For example, mhGAP-IG embodies aspirational global standards in mental health practice which have been shaped by an established acceptance and confidence for the close involvement of primary healthcare in the diagnosis and management of mental health conditions in upper income countries [
7,
46‐
48]. In contrast, primary healthcare doctors in China administer care without the legal authority to diagnose severe mental health conditions [
30,
49]. Neither do CHCs experience the operational autonomy of western clinics. Instead, they are tied into the management system of their district hospital which controls both their budget and drug formulary [
50]. Whilst Chinese psychiatrists were involved in the drafting of the initial mhGAP-IG, primary care representatives were not included in the consultation process and the guide may omit vital procedural or referral information in keeping with the realities of primary care prescribing practice.

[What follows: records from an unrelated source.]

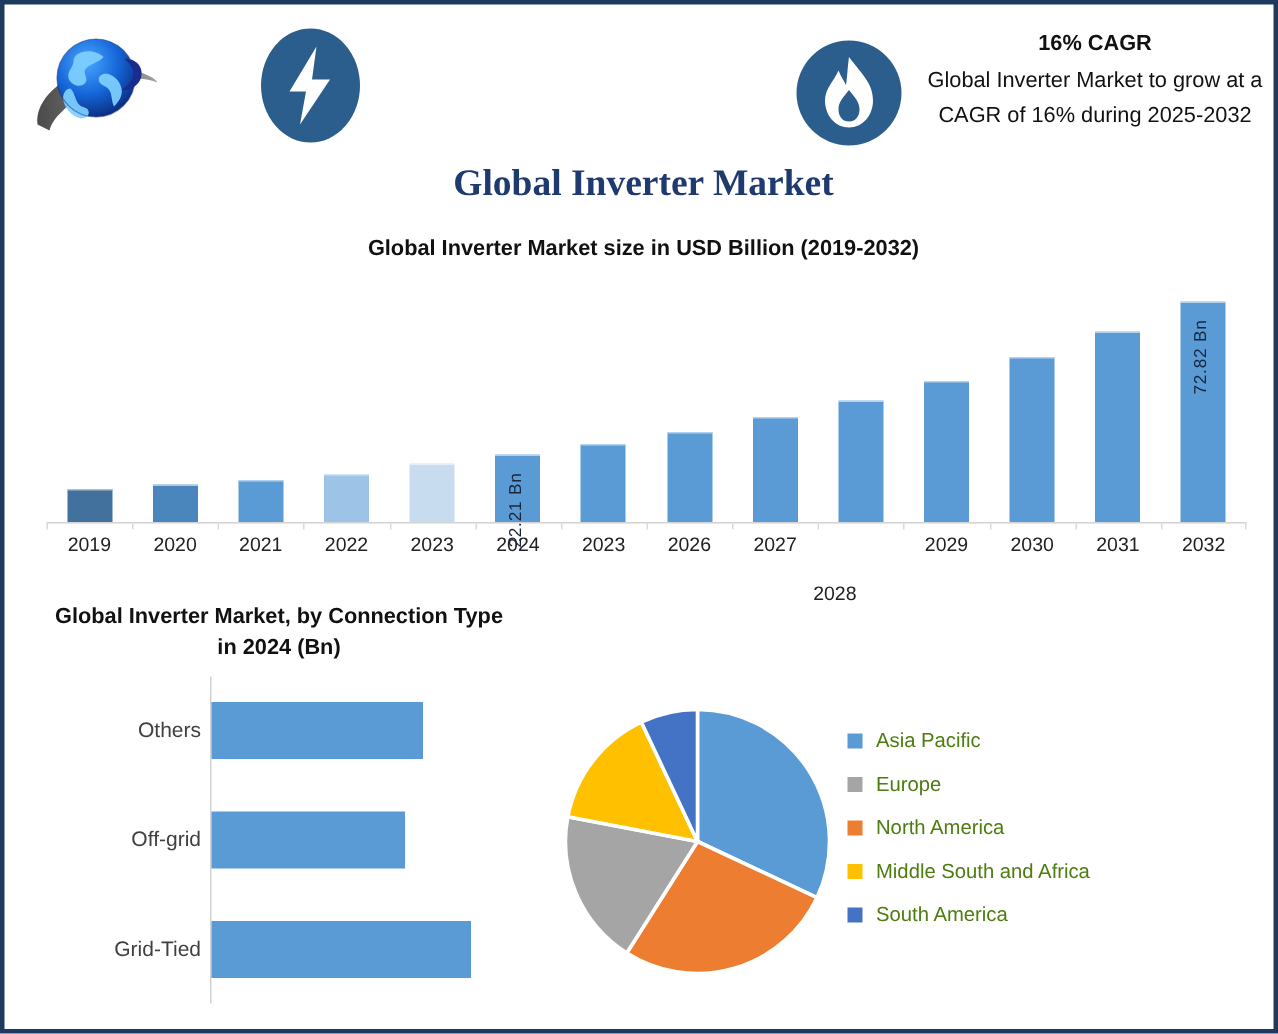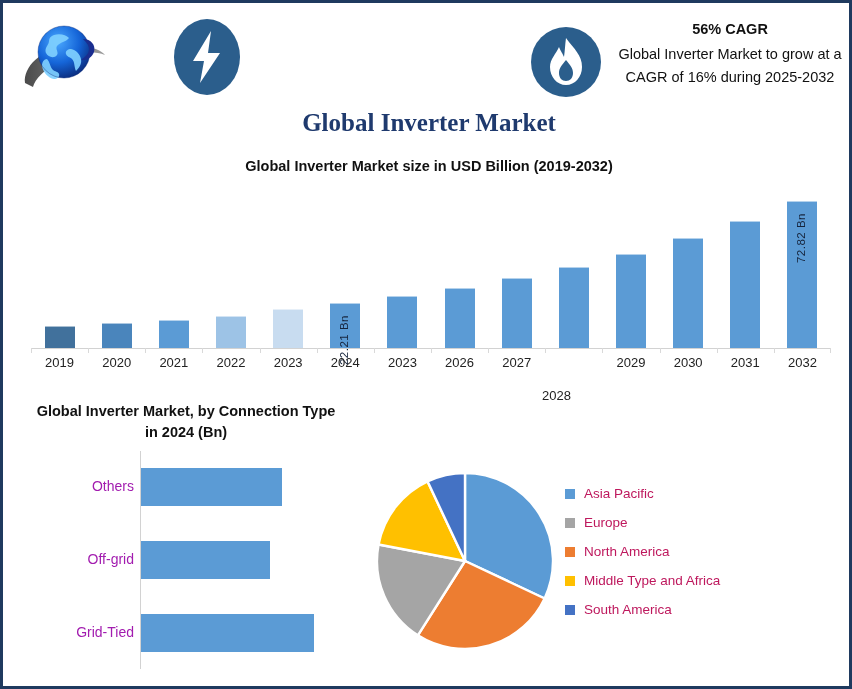--- a/index.html
+++ b/index.html
@@ -93,36 +93,36 @@
     text-align: center; font-size: 14.5px; font-weight: bold; color: #111;
     line-height: 1.45;
   }
   #hbar-chart { position: absolute; left: 28px; top: 448px; width: 310px; height: 220px; }
   #hbar-axis {
     position: absolute; left: 109px; top: 0; width: 1px; height: 218px; background: #d2d2d2;
   }
   .hbar { position: absolute; left: 110px; background: #5B9BD5; }
   .hbar-label {
     position: absolute; left: 0; width: 103px; text-align: right;
-    font-size: 14px; color: #a21caf;
+    font-size: 14px; color: #404040;
   }
 
   
   #pie-title {
     position: absolute; left: 360px; top: 405px; width: 345px;
     text-align: center; font-size: 14.5px; font-weight: bold; color: #111;
     line-height: 1.45;
   }
   #pie-wrap { position: absolute; left: 372px; top: 468px; width: 180px; height: 180px; }
   #pie-legend { position: absolute; left: 562px; top: 476px; width: 270px; }
   .legend-row { display: flex; align-items: center; height: 29px; }
   .legend-swatch {
     width: 10px; height: 10px; margin-right: 9px; flex: 0 0 auto;
   }
-  .legend-text { font-size: 13.5px; color: #be185d; white-space: nowrap; }
+  .legend-text { font-size: 13.5px; color: #4d7c0f; white-space: nowrap; }
 </style>
 </head>
 <body>
 
 <div id="frame">
 
   <div id="logo">
     <svg width="150" height="80" viewBox="0 0 150 80">
       <defs>
         <radialGradient id="gl" cx="38%" cy="30%" r="75%">
@@ -158,21 +158,21 @@
 
   <div id="drop-badge">
     <svg width="72" height="74" viewBox="0 0 72 74">
       <ellipse cx="36" cy="37" rx="35" ry="35" fill="#2B5E8C"></ellipse>
       <path d="M36 13 c8 11 16 17 16 29 c0 10 -7 18 -16 18 c-9 0 -16 -8 -16 -18 c0 -8 6 -13 9 -20 c2 5 4 7 5 10 c1 -7 1 -12 2 -19 z" fill="#ffffff"></path>
       <path d="M36 35 c4 5 7 8 7 13 c0 5 -3 8 -7 8 c-4 0 -7 -3 -7 -8 c0 -5 3 -8 7 -13 z" fill="#2B5E8C"></path>
     </svg>
   </div>
 
   <div id="cagr-box">
-    <div class="cagr-head">56% CAGR</div>
+    <div class="cagr-head">16% CAGR</div>
     <div class="cagr-body">Global Inverter Market to grow at a CAGR of 16% during 2025-2032</div>
   </div>
 
   <div id="main-title">Global Inverter Market</div>
 
   <div id="bar-title">Global Inverter Market size in USD Billion (2019-2032)</div>
   <div id="bar-chart">
     <div id="bar-plot">
         <div class="bar" style="left: 13.5714px; width: 30px; height: 21.5865px; background: rgb(65, 113, 156);"></div>
         <div class="bar" style="left: 70.7143px; width: 30px; height: 24.6645px; background: rgb(74, 133, 188);"></div>
@@ -251,21 +251,21 @@
       <div class="legend-row">
         <span class="legend-swatch" style="background: rgb(165, 165, 165);"></span>
         <span class="legend-text">Europe</span>
       </div>
       <div class="legend-row">
         <span class="legend-swatch" style="background: rgb(237, 125, 49);"></span>
         <span class="legend-text">North America</span>
       </div>
       <div class="legend-row">
         <span class="legend-swatch" style="background: rgb(255, 192, 0);"></span>
-        <span class="legend-text">Middle Type and Africa</span>
+        <span class="legend-text">Middle South and Africa</span>
       </div>
       <div class="legend-row">
         <span class="legend-swatch" style="background: rgb(68, 114, 196);"></span>
         <span class="legend-text">South America</span>
       </div>
     </div>
 
 </div>
 
 </body></html>

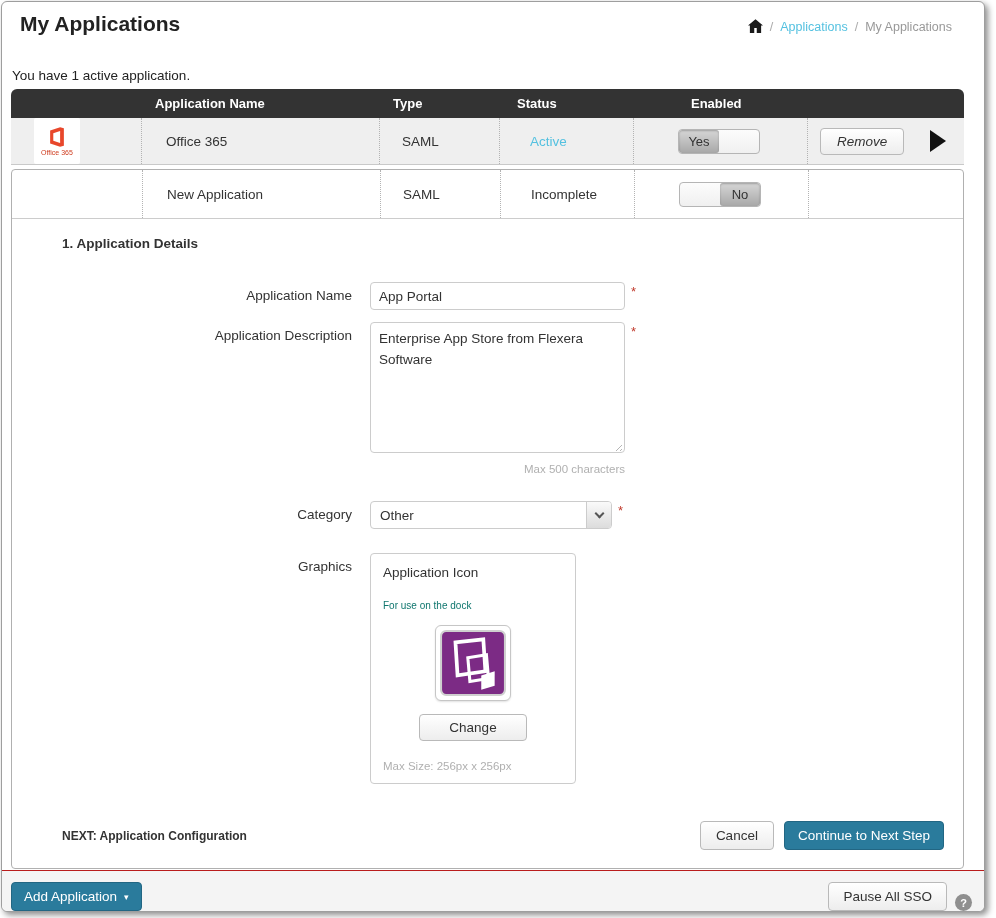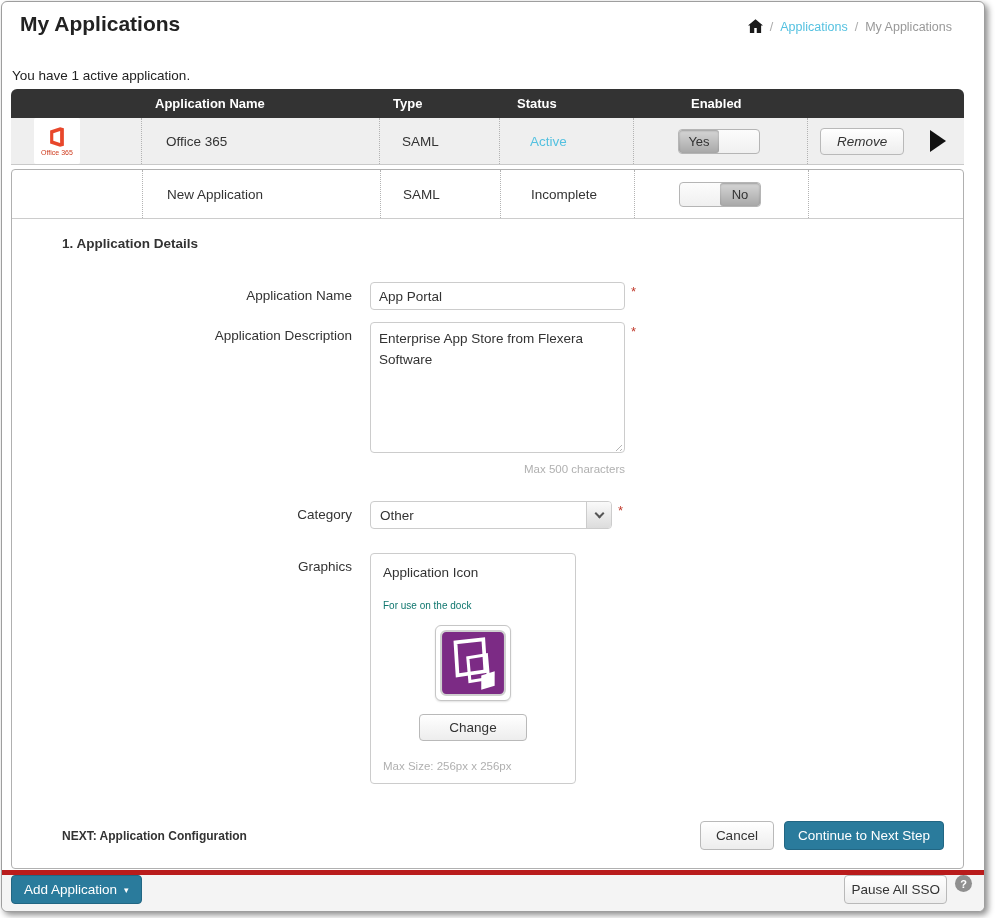--- a/index.html
+++ b/index.html
@@ -99,26 +99,26 @@
 
   .actions-row { display:flex; align-items:center; justify-content:space-between;
                  margin:37px 19px 0 50px; }
   .next-hint { font-size:12px; font-weight:bold; color:#333; }
   .btn-cancel { padding:6px 15px; }
   .btn-teal { padding:6px 13px; background:#2a7b9c; border:1px solid #226683; color:#fff; }
   .actions-buttons { display:flex; gap:10px; }
 
   
   .footer { position:absolute; left:0; right:0; bottom:0; height:41px; background:#f4f4f4;
-            border-top:5px solid #b91c1c; border-radius:0 0 6px 6px;
-            display:flex; align-items:flex-start; padding:0 12px 0 9px; }
+            border-top:1px solid #b91c1c; border-radius:0 0 6px 6px;
+            display:flex; align-items:flex-end; padding:0 12px 0 9px; }
   .btn-add { padding:6px 12px; }
   .caret { font-size:9px; margin-left:7px; }
   .footer-spacer { flex:1; }
-  .btn-pause { padding:6px 6px; }
+  .btn-pause { padding:6px 14px; }
   .help-icon { width:17px; height:17px; margin-left:8px; border-radius:50%; background:#8f8f8f;
                color:#fff; font-size:11px; font-weight:bold; display:flex; align-items:center;
                justify-content:center; cursor:pointer; }
 </style>
 </head>
 <body>
 
 <div class="page">
 
   <div class="page-title">My Applications</div>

Nor can the impact of culture on how different countries perceive, realise and respond to mental disorders at both a personal and system level, be ignored [
51]. Socio-political events in China’s past have conditioned current-day attitudes and behaviors that can act as barriers to the expression of, and health seeking for, depression [
52‐
54]. mhGAP-IG.v2 is closely aligned to international classification systems (e.g. ICD 10, DSM-IV) which were originally developed according to western presentation of disease in hospital settings and may not be sensitive enough to pick up cultural subtleties of disease presentation in community-based settings.
Whilst over 90 countries have seen the uptake of mhGAP-IG [
39], publications focusing on its adaptation for country-specific needs are in short supply. The Programme for Improving Mental Health Care (PRIME) initiated investigations into the use, adaptation and integration of mhGAP-IG resources into the primary care systems across low and middle income countries [
55,
56]. Since then, researchers based in Africa [
38,
57‐
59] and Nepal [
45] have endeavored to either contextualize or provide a culturally sensitive translation [
59] of the guide. This was commonly achieved by engaging key stakeholders in a multi-stepped review, generally led by mental health specialists or a discrete research team [
38,
57,
58] and including Primary care representatives in at least one stage of the adaptation process (i.e. as participants of preliminary qualitative focus groups [
38,
57] for prototype testing of a training program [
58].
This research uses the Delphi Approach, an established consensus methodology (see methods section for more details), to adapt the depression component of the mhGAP-IG.v2 for use by doctors working in community healthcare centres in Shenzhen, to take into account local culture and health system structure and reform. It signifies the completion of three phases of research, all of which have been conducted “
with primary care, for primary care”: from its conception with primary care leaders to explore the current needs for the improved management of depressive disorder in CHCs [
30]; to immersive workshops with primary care leaders to compare the depression guidelines with current conceptualisations of depression and clinical practice (awaiting publication); through to this Delphi study with the broader primary care community in Shenzhen.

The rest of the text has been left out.